Zuvor ist bereits ein neue Glocke im neuen Turm aufgehängt worden. Als Ersatz für das beim 1693er Brand geschmolzene Geläut. Wobei damit nicht das erste und auch nicht das letzte Glockenproblem der Krottorfer Kirche gelöst worden ist. Sind doch beispielsweise bereits im Dreizigjährigen Krieg drei Glocken geraubt worden. Später sind neu angeschaffte Glocken nicht nur einmal gesprungen und mussten eingeschmolzen sowie neu gegossen werden. Und 1944 wurden zwei der drei zu diesem Zeitpunkt vorhandenen Glocken von den Nazis für die Waffenproduktion konfisziert.
Aber zurück in die erste Hälfte des 18. Jahrhunderts, in der die Kirche unter anderem einen neuen Altar, eine neue Kanzel und Emporen bekommen hat.
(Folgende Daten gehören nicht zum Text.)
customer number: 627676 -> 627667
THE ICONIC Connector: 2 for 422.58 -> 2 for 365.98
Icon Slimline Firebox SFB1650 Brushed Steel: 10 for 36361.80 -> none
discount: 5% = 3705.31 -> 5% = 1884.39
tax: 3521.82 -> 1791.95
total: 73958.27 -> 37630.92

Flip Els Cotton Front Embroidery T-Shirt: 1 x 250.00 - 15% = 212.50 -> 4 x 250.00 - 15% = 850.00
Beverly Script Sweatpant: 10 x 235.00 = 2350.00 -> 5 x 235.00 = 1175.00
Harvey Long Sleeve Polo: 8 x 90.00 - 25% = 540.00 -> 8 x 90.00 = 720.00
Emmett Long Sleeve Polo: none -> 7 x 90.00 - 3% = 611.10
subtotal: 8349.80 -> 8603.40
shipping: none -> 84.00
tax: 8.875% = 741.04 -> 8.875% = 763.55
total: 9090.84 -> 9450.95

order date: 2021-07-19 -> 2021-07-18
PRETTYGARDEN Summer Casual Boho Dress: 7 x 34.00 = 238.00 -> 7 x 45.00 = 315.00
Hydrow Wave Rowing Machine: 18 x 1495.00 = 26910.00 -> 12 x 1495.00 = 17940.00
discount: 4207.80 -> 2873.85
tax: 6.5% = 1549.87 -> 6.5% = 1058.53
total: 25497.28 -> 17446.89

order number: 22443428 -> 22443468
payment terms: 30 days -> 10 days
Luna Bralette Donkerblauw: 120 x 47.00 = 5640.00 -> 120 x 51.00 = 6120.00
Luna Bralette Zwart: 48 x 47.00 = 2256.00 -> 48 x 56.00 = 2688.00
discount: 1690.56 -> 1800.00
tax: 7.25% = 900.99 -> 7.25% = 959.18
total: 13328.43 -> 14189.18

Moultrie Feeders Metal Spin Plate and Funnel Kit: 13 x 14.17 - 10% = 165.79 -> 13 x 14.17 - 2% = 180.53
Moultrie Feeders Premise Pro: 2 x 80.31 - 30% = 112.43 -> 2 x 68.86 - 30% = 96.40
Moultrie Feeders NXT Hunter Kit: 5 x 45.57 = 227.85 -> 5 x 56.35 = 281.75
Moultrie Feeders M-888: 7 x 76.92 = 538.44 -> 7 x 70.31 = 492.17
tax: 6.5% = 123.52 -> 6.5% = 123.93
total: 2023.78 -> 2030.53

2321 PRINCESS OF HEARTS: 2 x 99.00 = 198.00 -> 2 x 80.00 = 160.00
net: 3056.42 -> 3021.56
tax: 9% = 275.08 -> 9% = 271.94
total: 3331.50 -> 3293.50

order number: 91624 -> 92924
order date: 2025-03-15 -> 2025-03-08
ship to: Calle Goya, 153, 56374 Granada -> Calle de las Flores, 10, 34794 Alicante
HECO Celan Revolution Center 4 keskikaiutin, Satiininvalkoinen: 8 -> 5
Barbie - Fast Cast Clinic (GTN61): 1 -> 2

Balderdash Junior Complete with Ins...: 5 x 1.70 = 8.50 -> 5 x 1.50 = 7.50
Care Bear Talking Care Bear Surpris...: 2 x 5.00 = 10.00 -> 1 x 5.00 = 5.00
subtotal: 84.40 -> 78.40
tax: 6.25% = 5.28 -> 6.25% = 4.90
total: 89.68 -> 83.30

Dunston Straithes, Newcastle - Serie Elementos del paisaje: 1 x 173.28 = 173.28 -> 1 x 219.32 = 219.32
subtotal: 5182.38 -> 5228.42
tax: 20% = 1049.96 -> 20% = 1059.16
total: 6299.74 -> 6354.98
Und 1766 eine neue Orgel, die bei einem Halberstädter Orgelbauer in Auftrag gegeben worden ist. Später hat die Orgelbauanstalt Wilhelm Rühlmann aus dem heute sachsen-anhaltinischen Zörbig das Instrument umgebaut und in den heutigen Stand versetzt, weshalb sie nun eine Rühlmann-Orgel ist, die aber in den 20er Jahren des 19. Jahrhunderts noch einmal aufwendig repariert wurde.
Noch aufwendiger war die wenige Jahre später vorgenommene Neugestaltung des Kirchengebäudes. Eigentlich war ja 1836 nur vorgesehen, das Kirchendach zu erneuern. Doch hatten sich die zuständigen Kirchengremien dann kurzfristig entschieden, das gesamte Gotteshaus umzubauen. Mit der Folge, dass beispielsweise der Eingang verlegt worden ist und seither im Süden durch den Turm führt. Zudem ist eine neue Sakristei gebaut und sind vor allem die meisten Kirchenfenster reichlich vergrößert worden.